Tip 2) Provide ongoing agent education: The easiest way for criminals to breach security and access a repository of confidential documents is by tricking or compromising an employee. In a call center environment, which suffers from high employee turnover, this fear is compounded. Be sure all agents understand and operate by the security guidelines when it comes to accessing and sharing patient documents. Constantly reinforce that one should never click on links or open documents from an unknown source as this is a common method used to install malicious software that effectively puts the hackers inside the secure network.
Tip 3) Use multiple layers of protection: As cybercriminals continue to get smarter, traditional network and database security is not sufficient. To truly secure patient documents, multiple security layers are required, to the point of encrypting and protecting each individual document even if it resides on a secure network. This also ensures that information sent via email between a call center agent and patient cannot be compromised if intercepted or sent to the wrong recipient. It also protects the document 1) against unauthorized access from someone inside the network; 2) if a call center agent doesn’t have sufficient rights to view patient information; and 3) if a compromised employee or a hacker is using stolen, but valid, credentials.
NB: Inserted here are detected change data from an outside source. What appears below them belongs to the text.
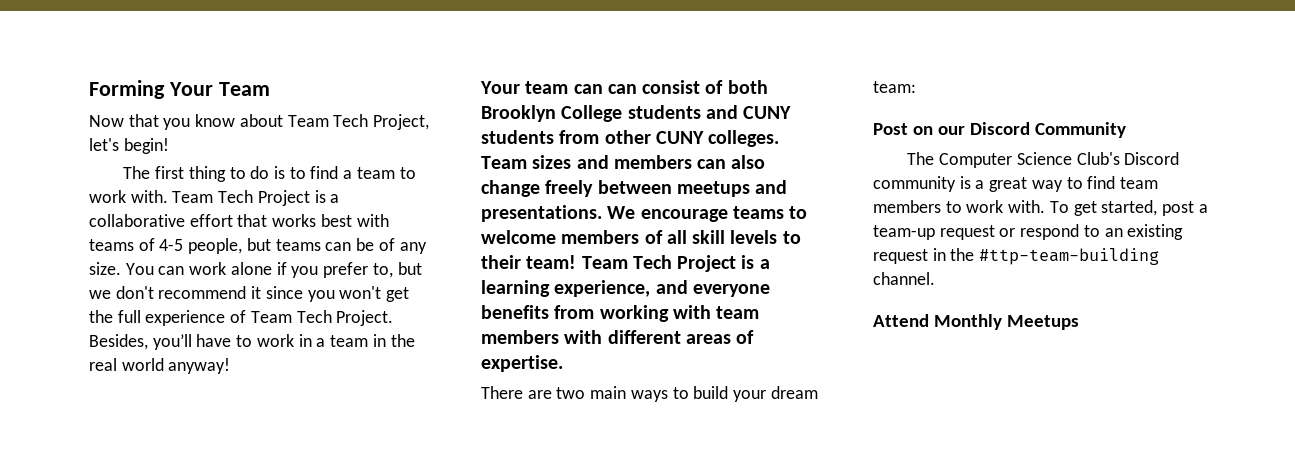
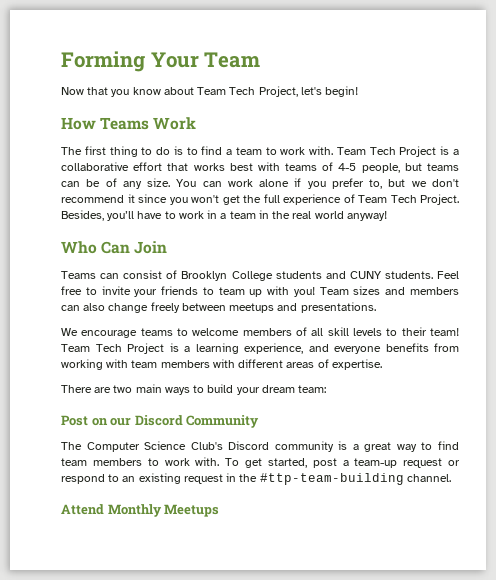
+ How Teams Work
- Your team can can consist of both Brooklyn College students and CUNY students from other CUNY colleges.
+ Who Can Join
+ Teams can consist of Brooklyn College students and CUNY students. Feel free to invite your friends to team up with you!
- Team sizes and members can also change freely between meetups and presentations. We encourage teams to welcome members of all skill levels to their team!
+ Team sizes and members can also change freely between meetups and presentations.
+ We encourage teams to welcome members of all skill levels to their team!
Tip 4) Help patients secure their documents: Make it a policy to never send or store unprotected documents containing confidential information. An emailed or downloaded document is saved automatically on certain devices and if unprotected, it becomes vulnerable if the device is hacked. Assist patients with safeguarding their information even when it resides on their own computer by distributing only encrypted and protected files; train call center staff to let patients know the importance of this protection.
Tip 5) Enforce a strong password policy: In order to secure patient documents from all vulnerabilities, a strong password approach is essential. This applies to the password an agent uses to access internal systems, the one a patient uses to log onto a self-service portal, or even the password used to open an individual document. If the password is weak, all other security is bypassed. Educate agents and patients on the value of using only strong passwords and the risks of using easily cracked passwords such as “123456,” “abc123,” or “password.”
The demand for anytime, anywhere access may be patient driven, but digital transformation is highly beneficial for a healthcare call center seeking to boost efficiency, improve communication, and enhance the patient experience. By taking advantage of these simple security tips, a call center will not only be able to deliver a strong customer service experience, but also provide the technologies needed to safeguard their information.
Mia Papanicolaou is chief operations officer for document security specialist Striata Inc. Mia joined Striata in 2006 and having worked in Africa and the UK, now heads up North, Central, and South American operations. Striata provides strategy, software and professional services that enable digital communication across multiple channels and devices. Striata technology secures, sends, and stores confidential documents.